Мы с Прокопием приступили к делу. Начали с того, что принялись расставлять в лесу первые меты — таинственные насечки на древних стволах, камни, необычно сложенные на тропах, по которым, как мы знали, ходили браконьеры. Для постороннего взгляда в этих знаках не было ровно ничего примечательного, но для человека, выросшего на коми-преданиях, они читались как ясный, зловещий знак: берегись, близка беда. Стоял конец мая, когда я наконец смог вернуться на свой кордон. Переправу я делил с Прокопием. Путь был неблизкий, двигаться приходилось медленно, с частыми передышками, но мне жизненно необходимо было вернуться, поставить на место попранный порядок моей жизни. На кордоне я сразу увидел следы незваных гостей: кто-то высадил дверь, перерыл мои нехитрые пожитки. Искали, видно, дневник наблюдений или другие записи, которые могли бы уличить их в браконьерском промысле. По счастью, все самые важные бумаги я хранил в потайном месте под половицей, о котором не знал никто, кроме меня. Прокопий помог мне привести жилище в порядок, врезать новый замок. Мы уговорились быть на связи: раз в неделю я должен приходить в условленное место, чтобы мы могли сверить вести о браконьерах и о том, как действует наша тихая хитрость. Перед уходом старик вручил мне берестяной туесок, туго набитый целебными травами, и несколько амулетов — искусно вырезанных из кости и дерева.

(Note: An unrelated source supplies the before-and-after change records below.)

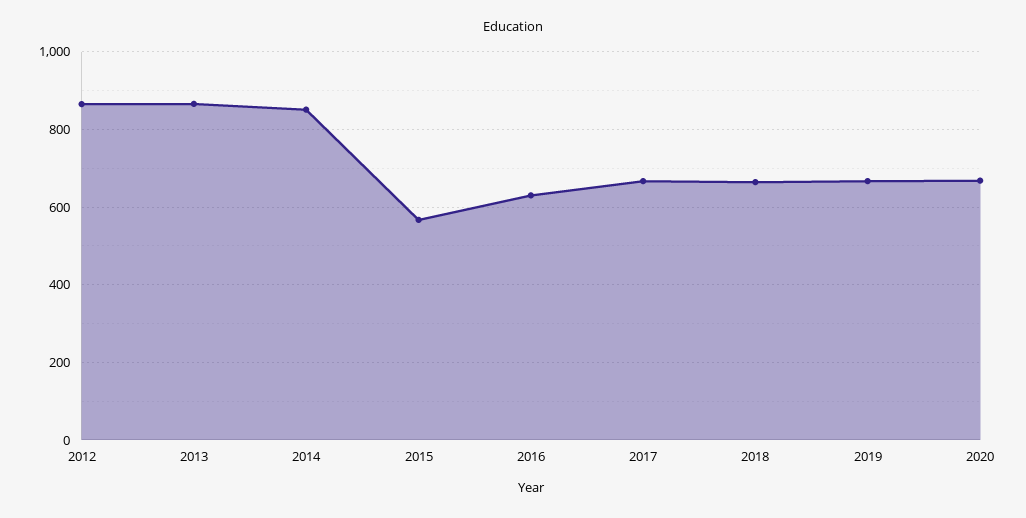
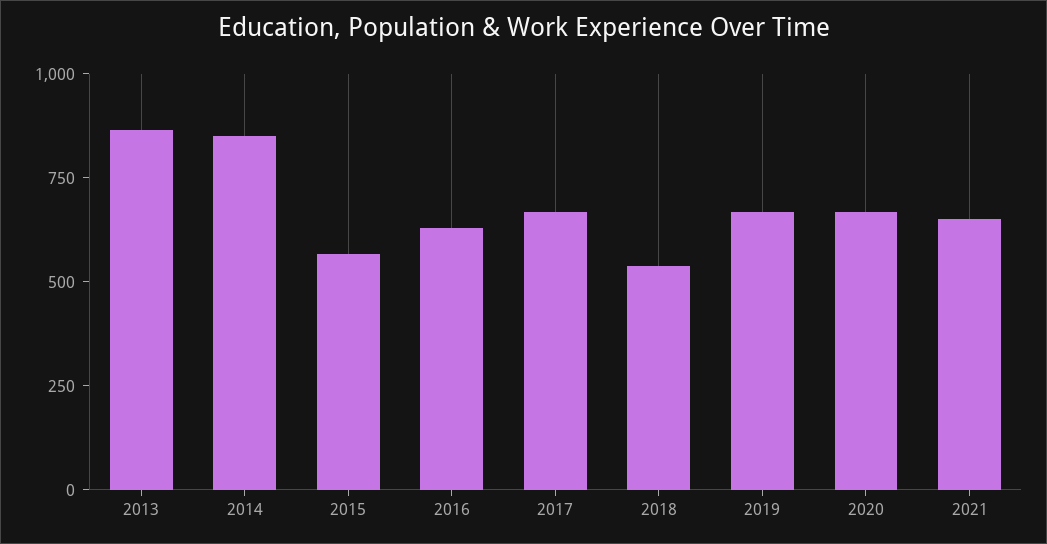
2012: 860 -> none
2018: 660 -> 550
2021: none -> 650

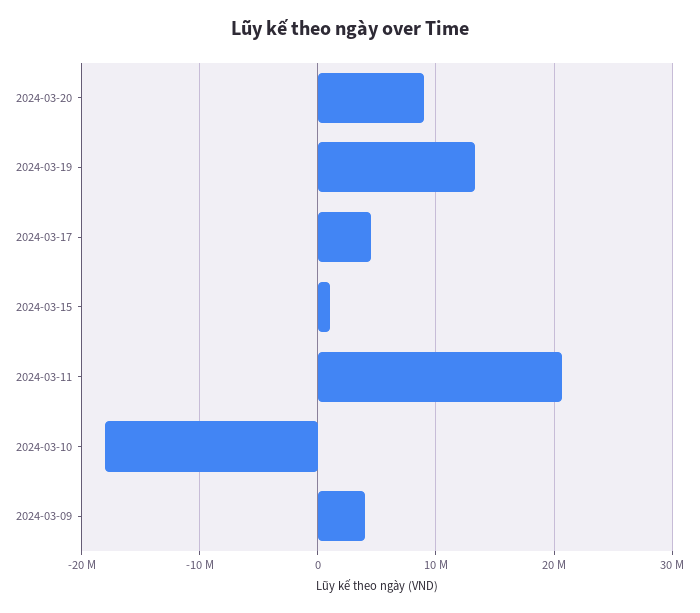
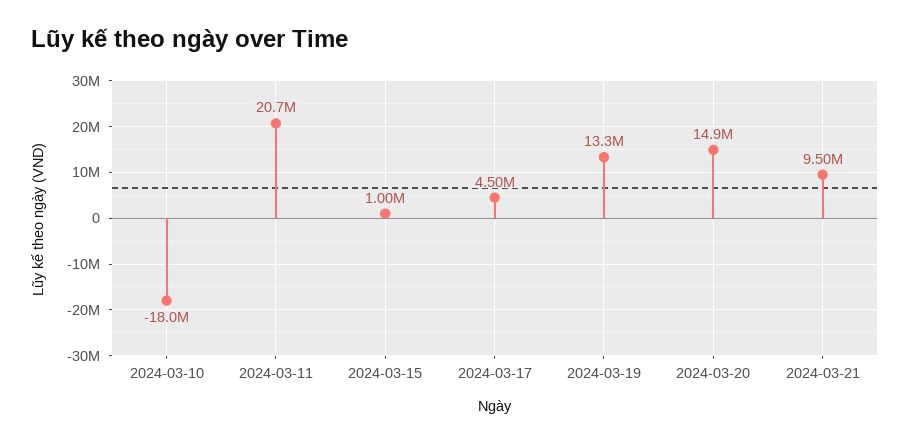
2024-03-20: 9000000 -> 14900000
2024-03-09: 4000000 -> none
2024-03-21: none -> 9500000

— Они уберегут твой дом от злых покушений, — сказал он.
Я понимал, что это, быть может, одни лишь суеверия, но один такой оберег всё же повесил над входной дверью — на память о человеке, подарившем мне жизнь, и в знак глубокого уважения к старым обычаям народа, что испокон веку жил в этих лесах задолго до нашего прихода.
В тот вечер, оставшись на кордоне один-одинёшенек, я не спешил уходить в дом. Я долго сидел на крыльце, вглядываясь в багровые просеки и в тонущий во мгле лес. Где-то там, в необъятной, непроглядной дали за чёрными хребтами, протяжно и печально вели свою песню волки. Это была знакомая стая, за жизнью которой я пристально следил все эти долгие годы. Но в тот вечер их голоса вдруг зазвучали для меня по-иному. Быть может, и впрямь в их хоре появилась новая, прежде незнакомая нота. А может статься, это моё собственное сердце начало слышать иначе — научилось различать в их заунывном плаче такие тайные смыслы, какие постороннему уху вовек не разобрать.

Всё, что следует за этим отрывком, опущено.